Wednesday, September 15, 2004

The gospel of risk

I like to preach the gospel of risk. Not foolish risk, mind you, but simply the recognition of the adage, “Nothing ventured, nothing gained.” I believe the teachings of the scriptures and the Church advocate thoughtful risk-taking, and condemn an attitude of fear that drives the “better safe than sorry” approach. For example:

  • We hear that, in the pre-mortal world, we were offered a sort of “risk-free” plan by Lucifer, in contrast to the plan put forth by Father, which involved real risk. But we recognized that, without taking the risk, we could not develop to become like our Parents.
  • We honor Eve for her wisdom in choosing to partake of the forbidden fruit. She understood that it was better to pass through sorrow, to risk pain from wrong choices, than to stagnate in eternal Paradise.
  • We commend those who convert to the Church despite the resistance of family and friends, who are disowned or whose lives are even threatened. We admire their willingness to risk for the gospel.
  • We have Jesus' parable of the talents, in which the servant who feared hid his talent, unwilling to risk. He was condemned for this unwillingness, and his talent given to the one who had risked, and gained, the most.

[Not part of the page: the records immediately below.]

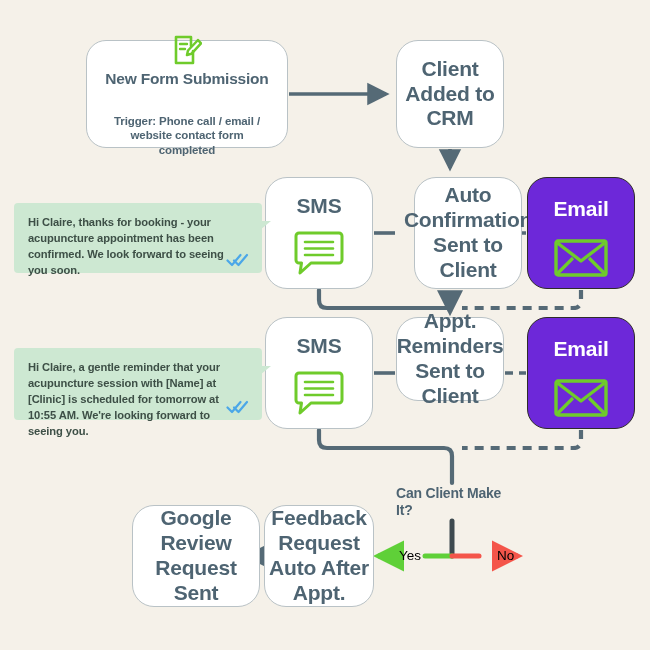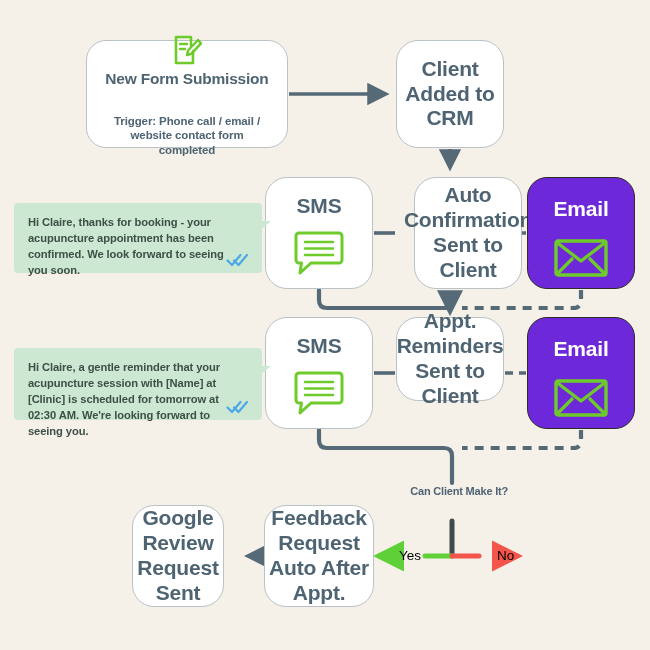"Hi Claire, a gentle reminder" span { text: 02:30 -> 10:55 }
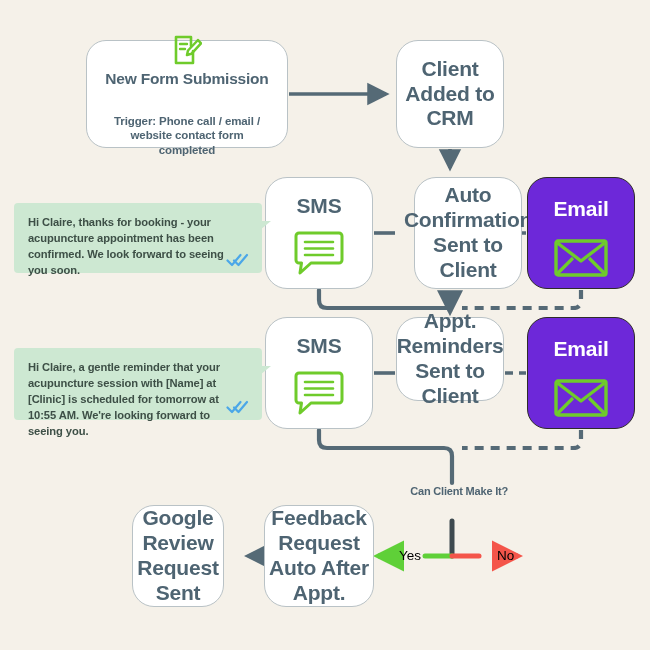"Can Client Make It?" #decision-label { font-size: 11px -> 14px; text-align: right -> left }
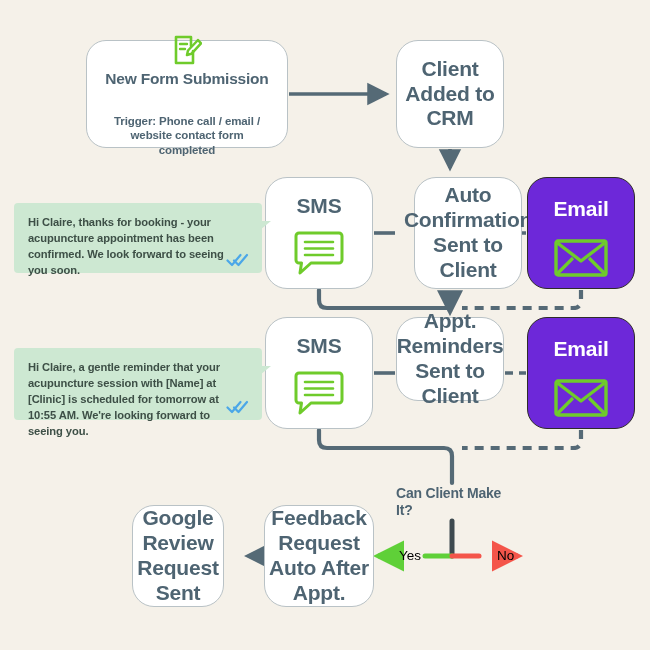"Google Review Request Sent" #n-google { width: 92px -> 128px }
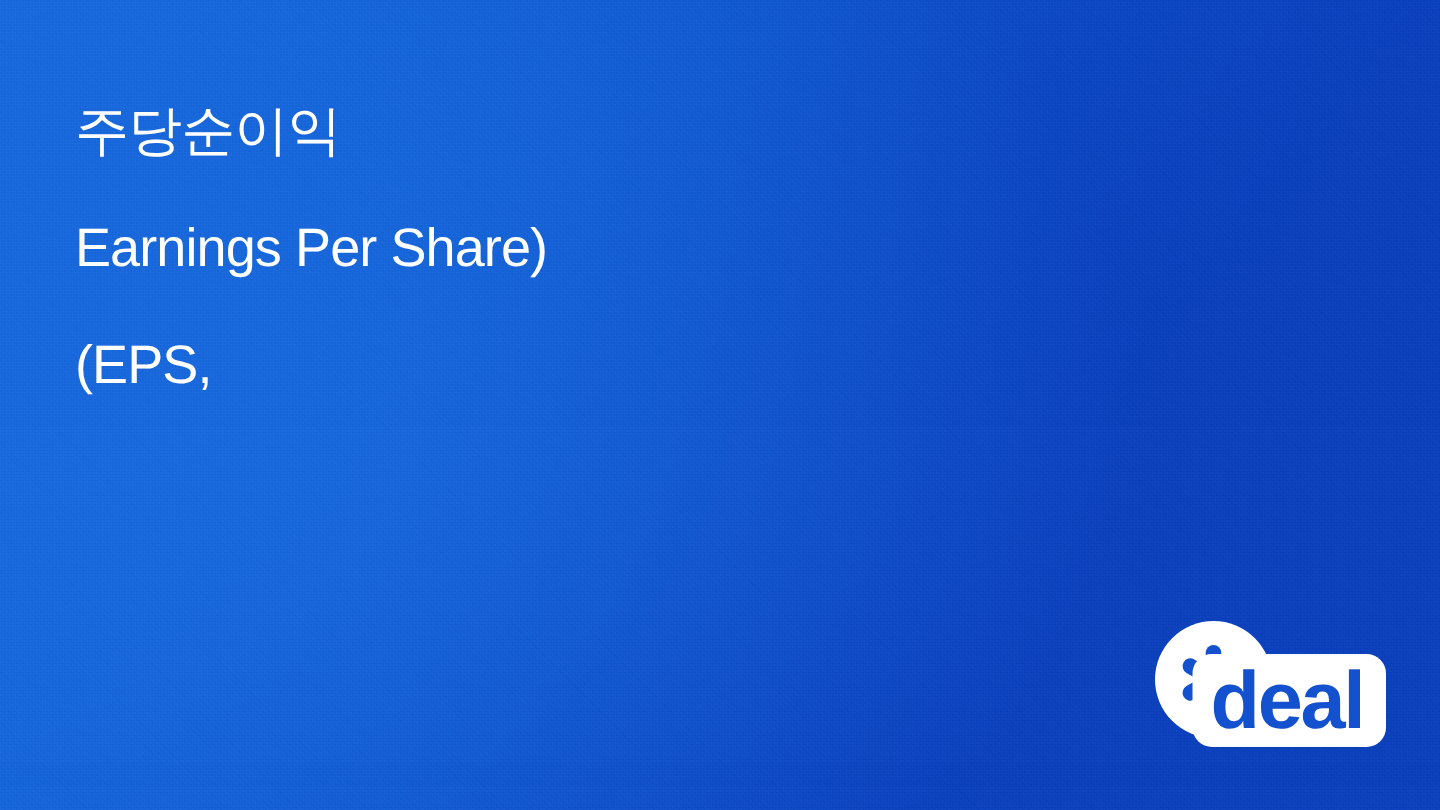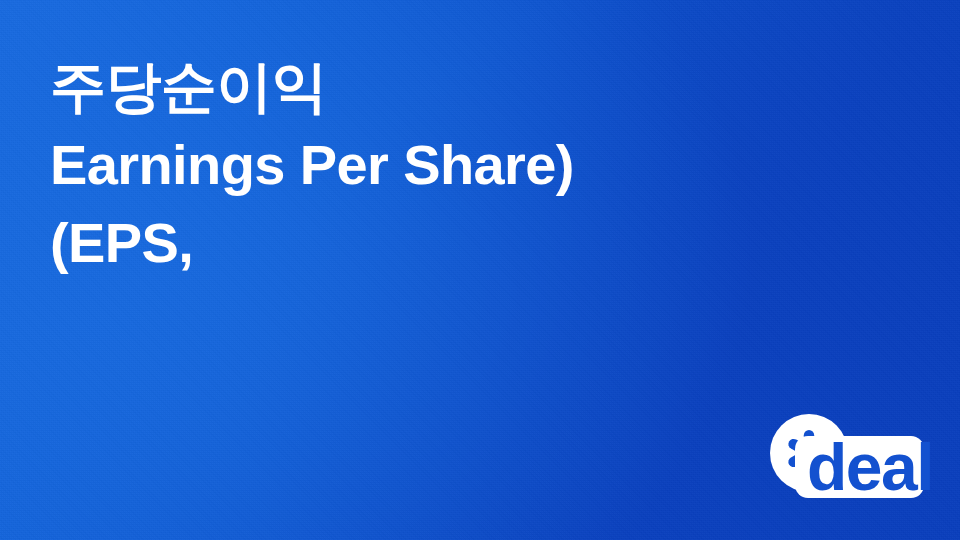"주당순이익" .title-line { font-size: 56px -> 36px; font-weight: bold -> normal }
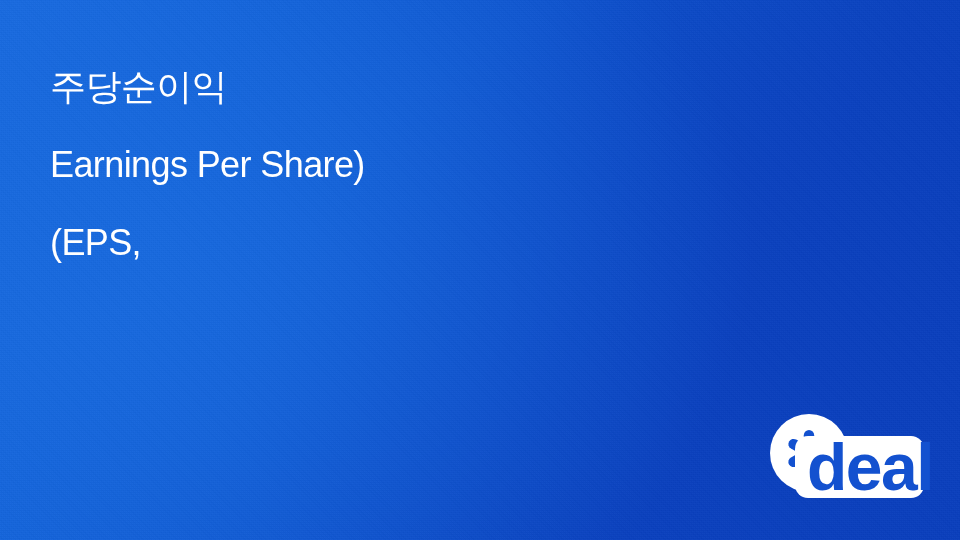"deal" .logo-word { font-size: 66px -> 54px }
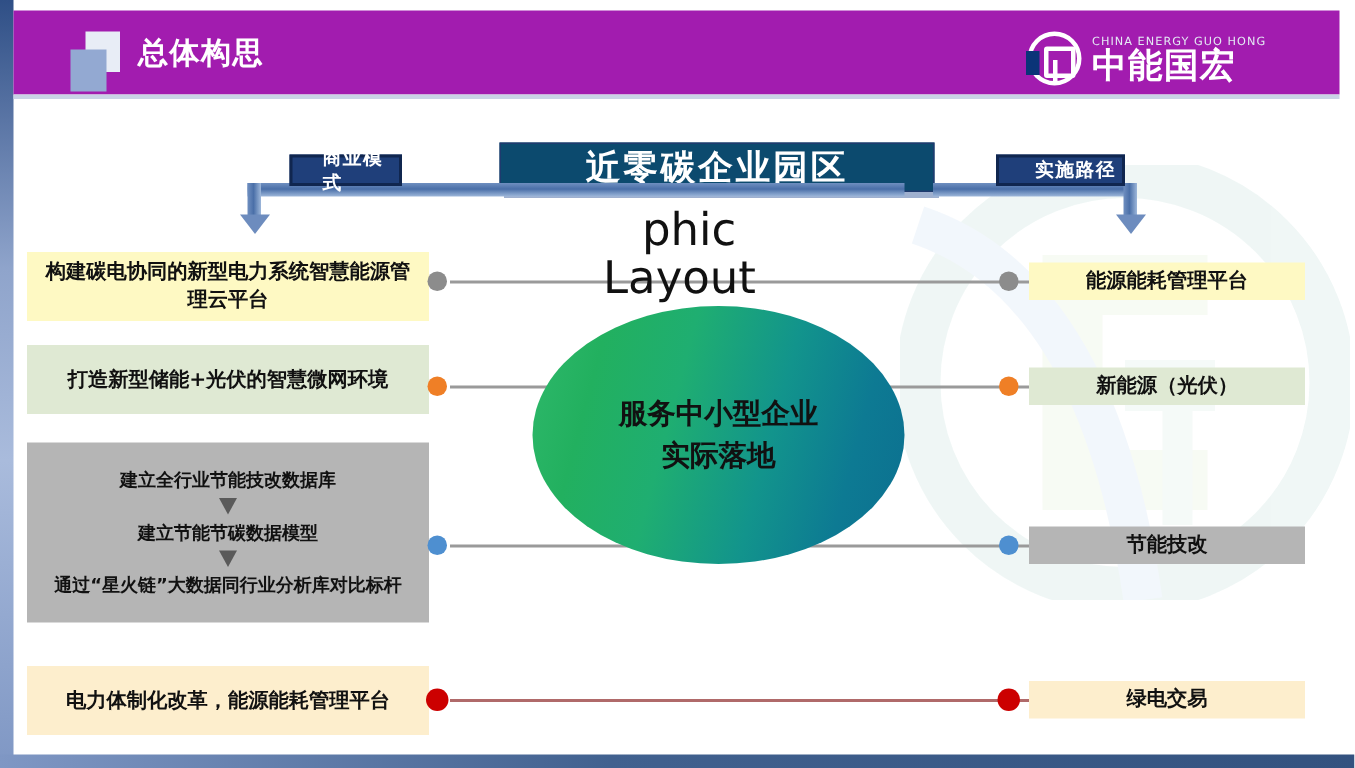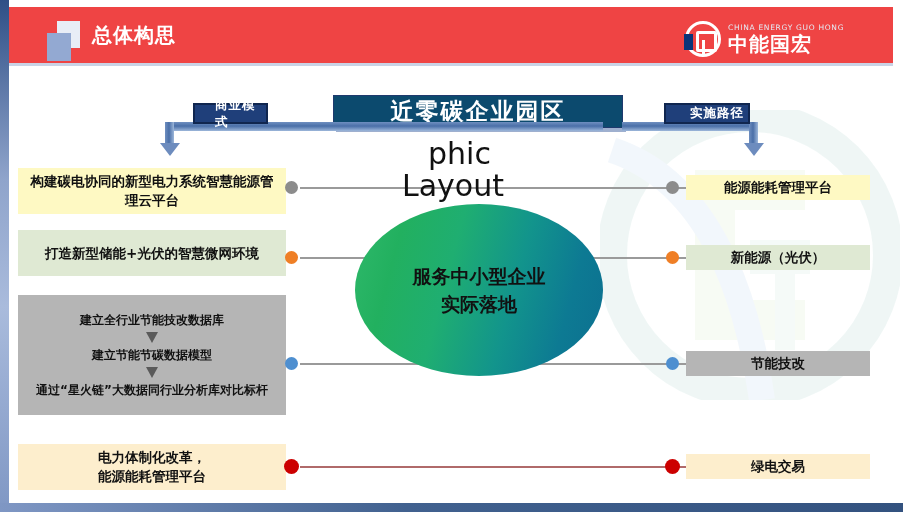"总体构思" .header { background: #ef4444 -> #a21caf }
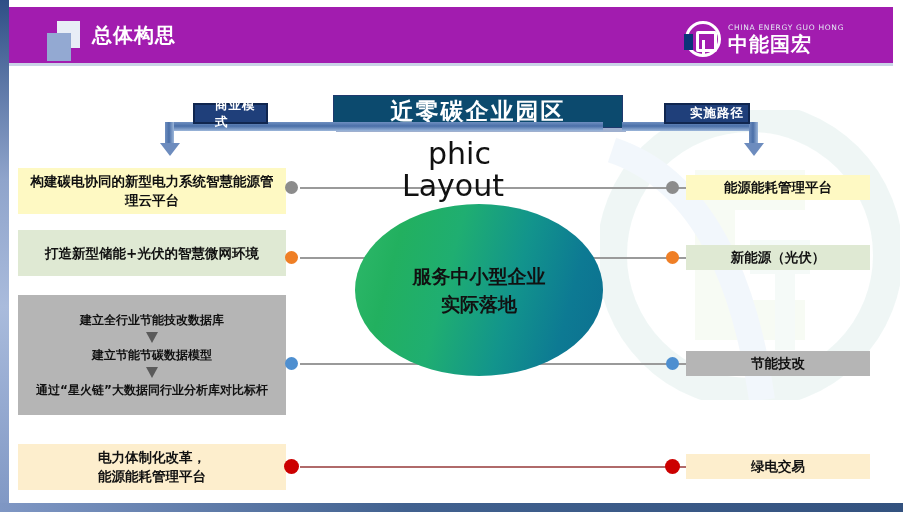"中能国宏" .logo-cn { font-size: 20px -> 23px }
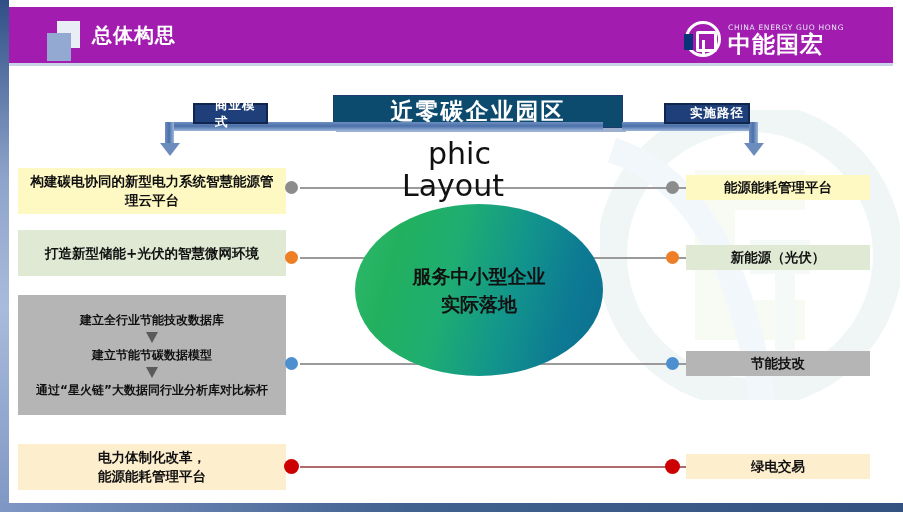"电力体制化改革，" div.card { flex-direction: column -> row }
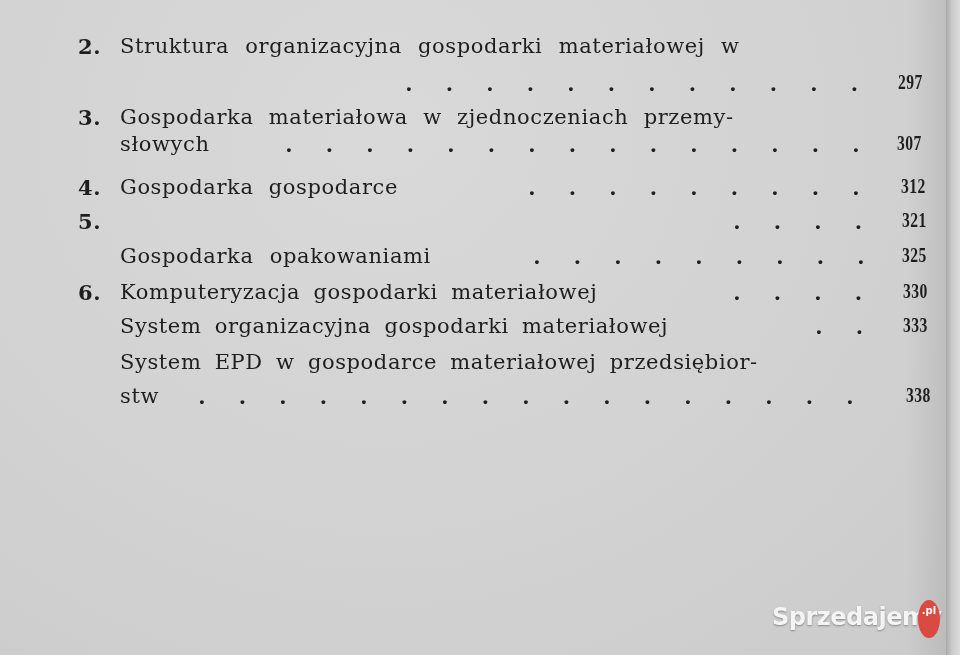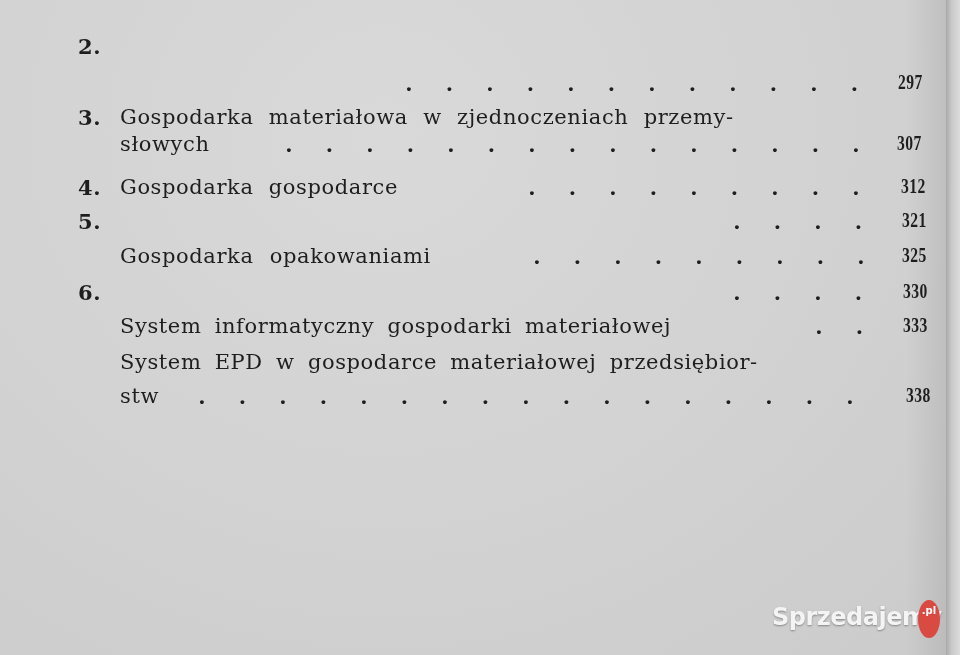"Struktura organizacyjna gospodarki" span.text { html: none -> <span>Struktura organizacyjna gospodarki materiałowej w</span> }
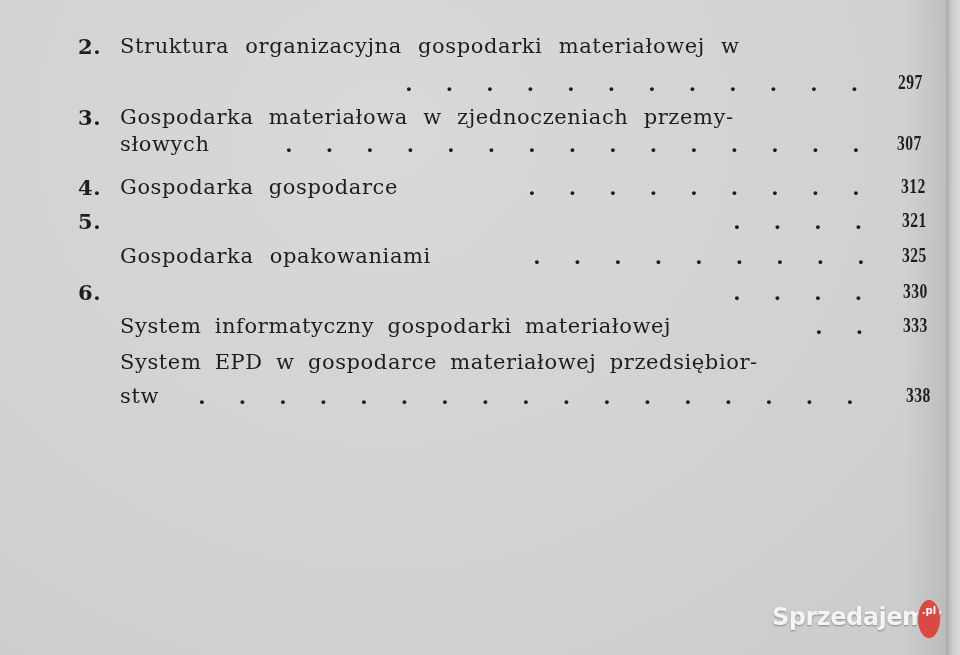"Komputeryzacja gospodarki materiałowej" span.text { html: none -> <span>Komputeryzacja gospodarki materiałowej</span> }
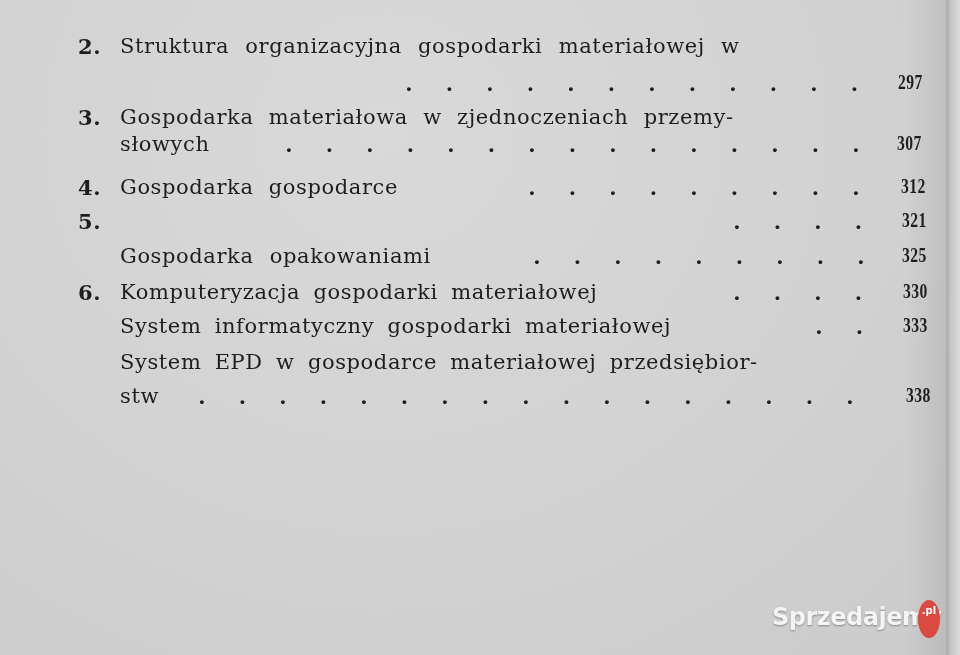"System informatyczny gospodarki" span.text { text: informatyczny -> organizacyjna }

I could go on listing numerous examples from the scriptures and from Church teachings to support this point. But these examples include foundational teachings that underlie so much of Mormonism that I don't think it's necessary. It seems abundantly clear to me that we are supposed to have the faith to take risks. Indeed, it seems that risk is an inherent aspect of faith. And God has provided us with a means to overcome the evils and pains that may result from this risk: atonement. His desire for us to grow, even when it means that we risk being wrong and foolish and wicked, is so great that he was willing to suffer more than we can describe. By being unwilling to take thoughtful risks, we spurn his gift.


  1. So, what risks are you taking?

  2. Voting in this upcoming presidential election. ;-)

    More seriously, here are some risks: Exploring a variety of ideas and practices that "garden-variety Mormonism" doesn't deal with, considering unusual employment directions, having a large family.

  3. Risk is an inherent part of faith.Nice line. I really like that. It's the kind of thought I can mull over for awhile.

    Grasshopper, it's good to see that you're healthy and posting like a wild man again. I hope you keep it going. You have a great blog.


  4. So maybe "no guts, no glory" has an eternal spin to it?